- Exercise instructions
Reproduce the records without their pictures, keeping every word as it is.

- Source information
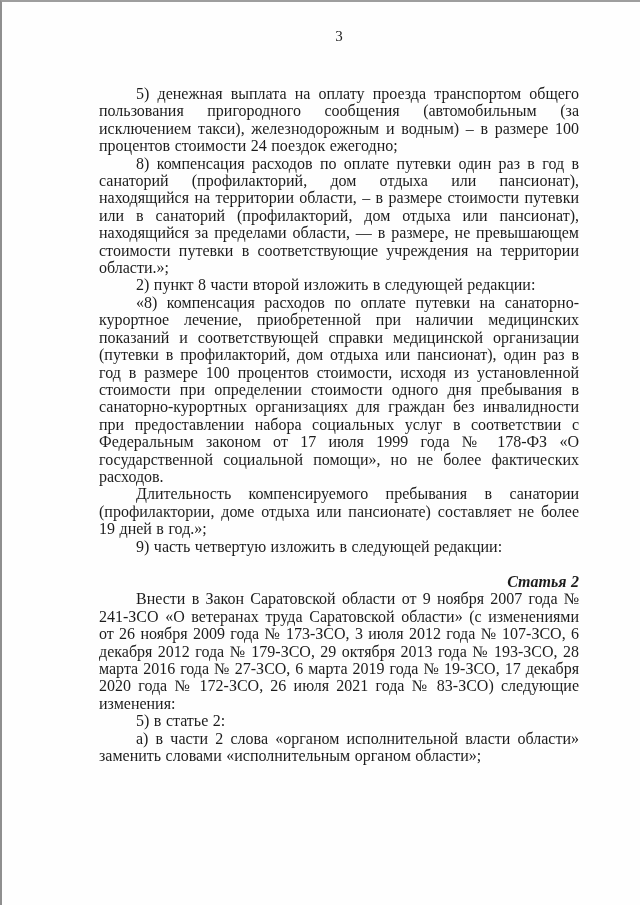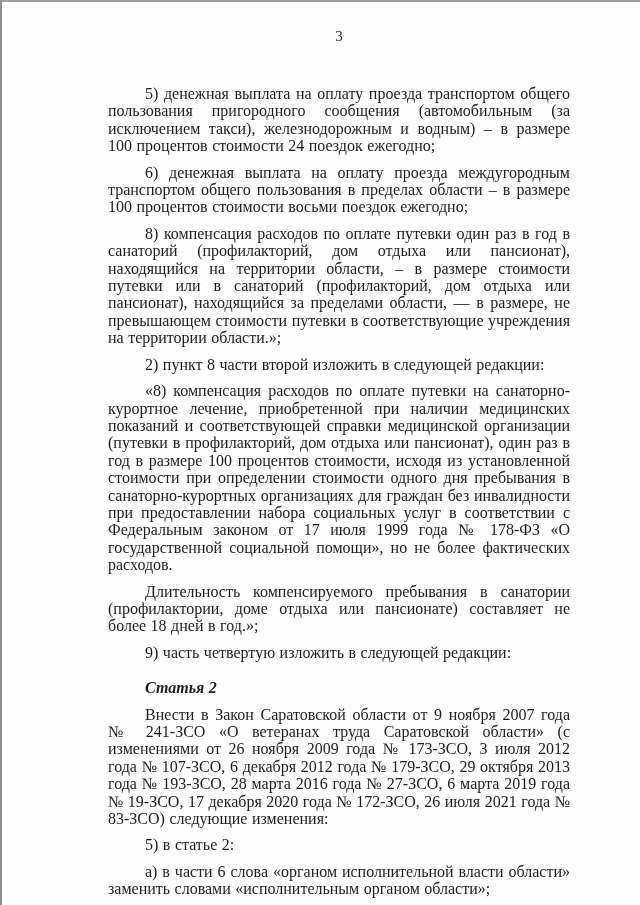"5) денежная выплата на оплату" .content p { margin: 9px -> 0 }
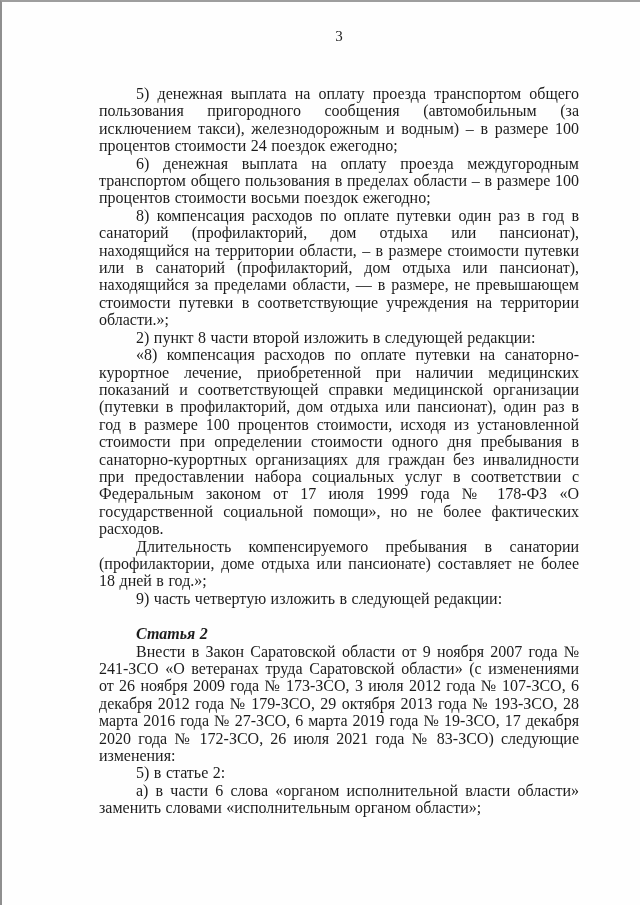"6) денежная выплата на оплату" p.body { html: <p>6) денежная выплата на оплату проезда междугородным транспортом общего пользования в пределах области – в размере 100 процентов стоимости восьми поездок ежегодно;</p> -> none }
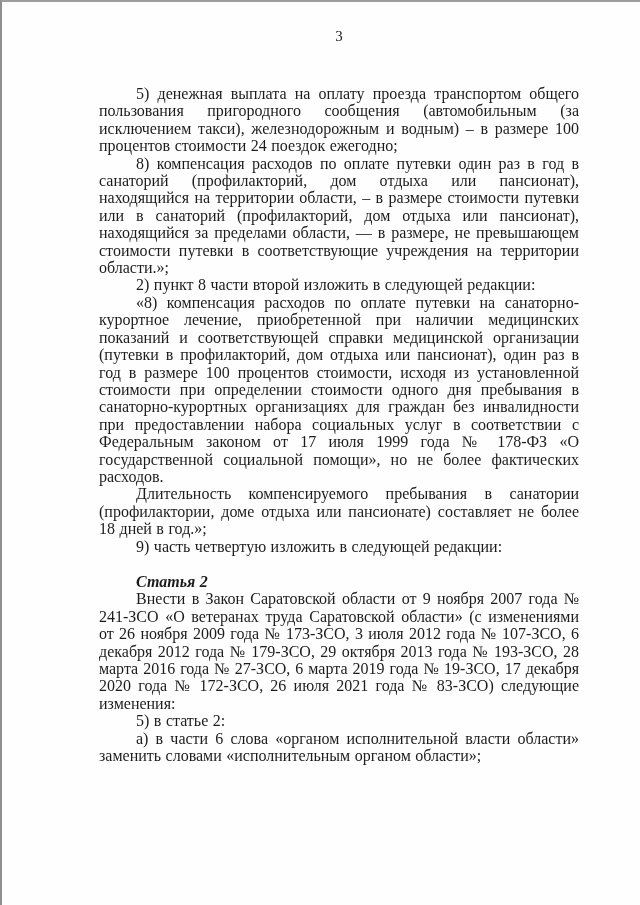"Длительность компенсируемого пребывания" p.body { text: 18 -> 19 }
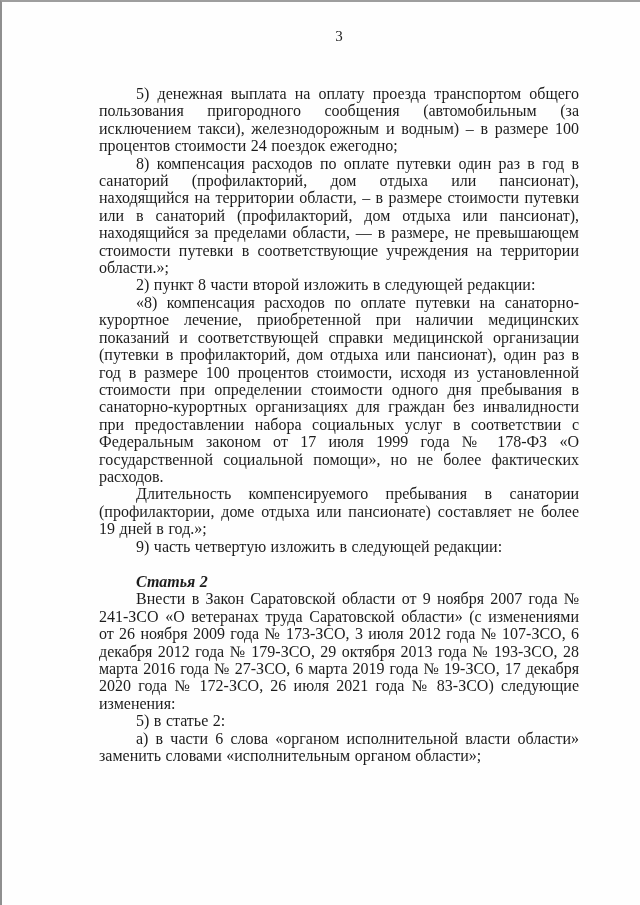"Статья 2" .content p.heading { text-align: left -> right }
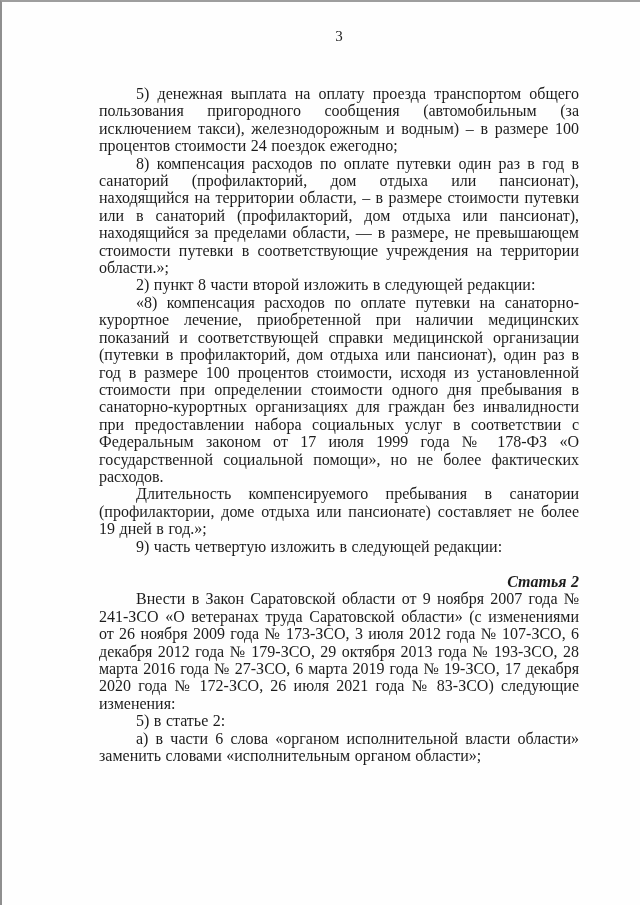"а) в части 6 слова" p.body { text: 6 -> 2 }
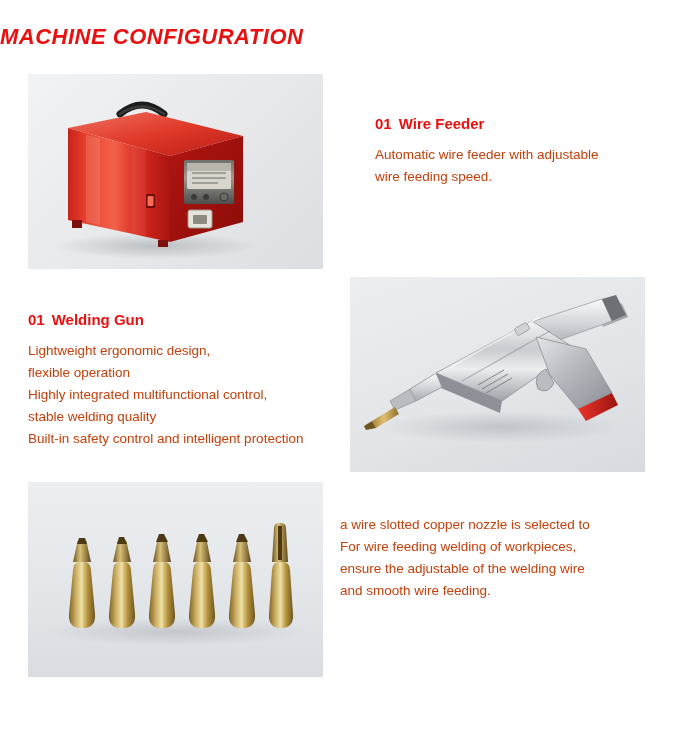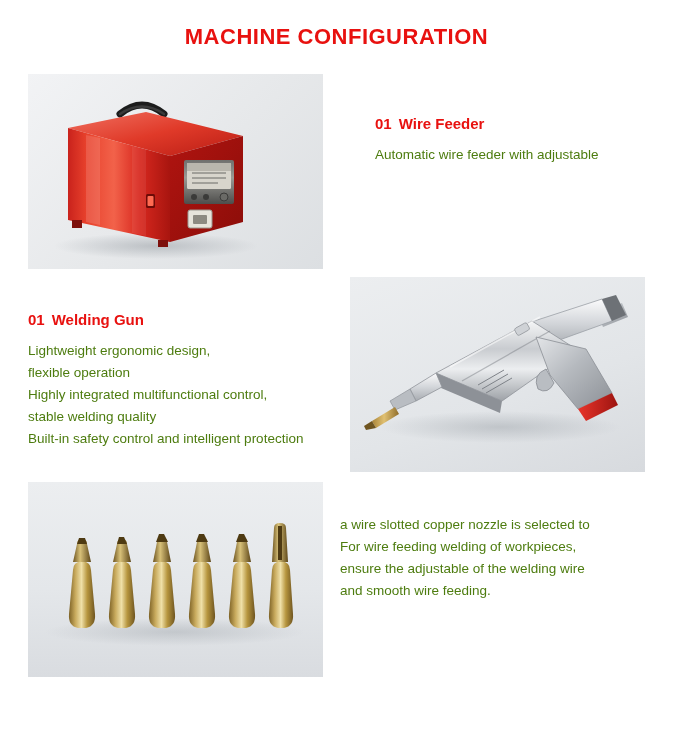"MACHINE CONFIGURATION" .page-title { font-style: none -> italic; text-align: center -> left }
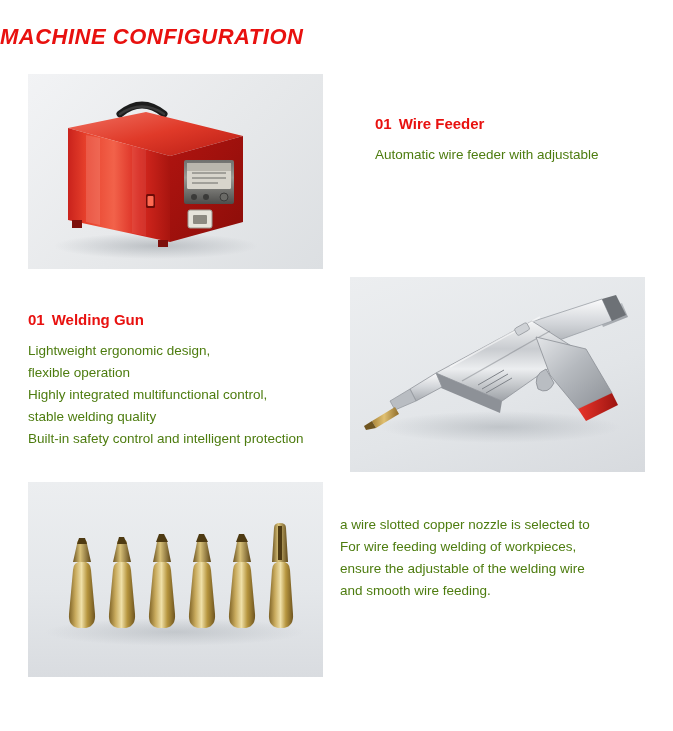"Automatic wire feeder with adjustable" .item-body { color: #4d7c0f -> #c2410c }
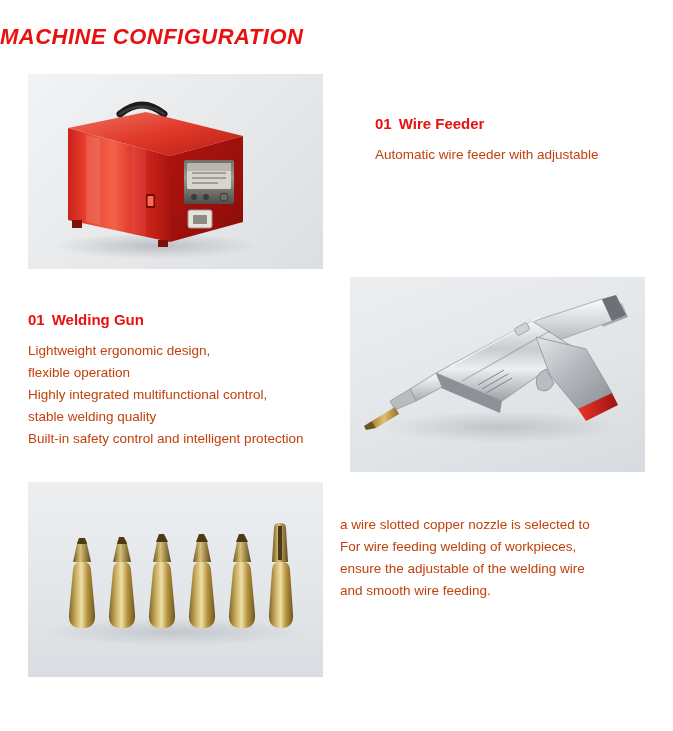"wire feeding speed." div { html: none -> <div>wire feeding speed.</div> }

- Result for this task
"5) денежная выплата на оплату" .content p { margin: 9px -> 0 }
"6) денежная выплата на оплату" p.body { html: <p>6) денежная выплата на оплату проезда междугородным транспортом общего пользования в пределах области – в размере 100 процентов стоимости восьми поездок ежегодно;</p> -> none }
"Длительность компенсируемого пребывания" p.body { text: 18 -> 19 }
"Статья 2" .content p.heading { text-align: left -> right }
"а) в части 6 слова" p.body { text: 6 -> 2 }
"MACHINE CONFIGURATION" .page-title { font-style: none -> italic; text-align: center -> left }
"Automatic wire feeder with adjustable" .item-body { color: #4d7c0f -> #c2410c }
"wire feeding speed." div { html: none -> <div>wire feeding speed.</div> }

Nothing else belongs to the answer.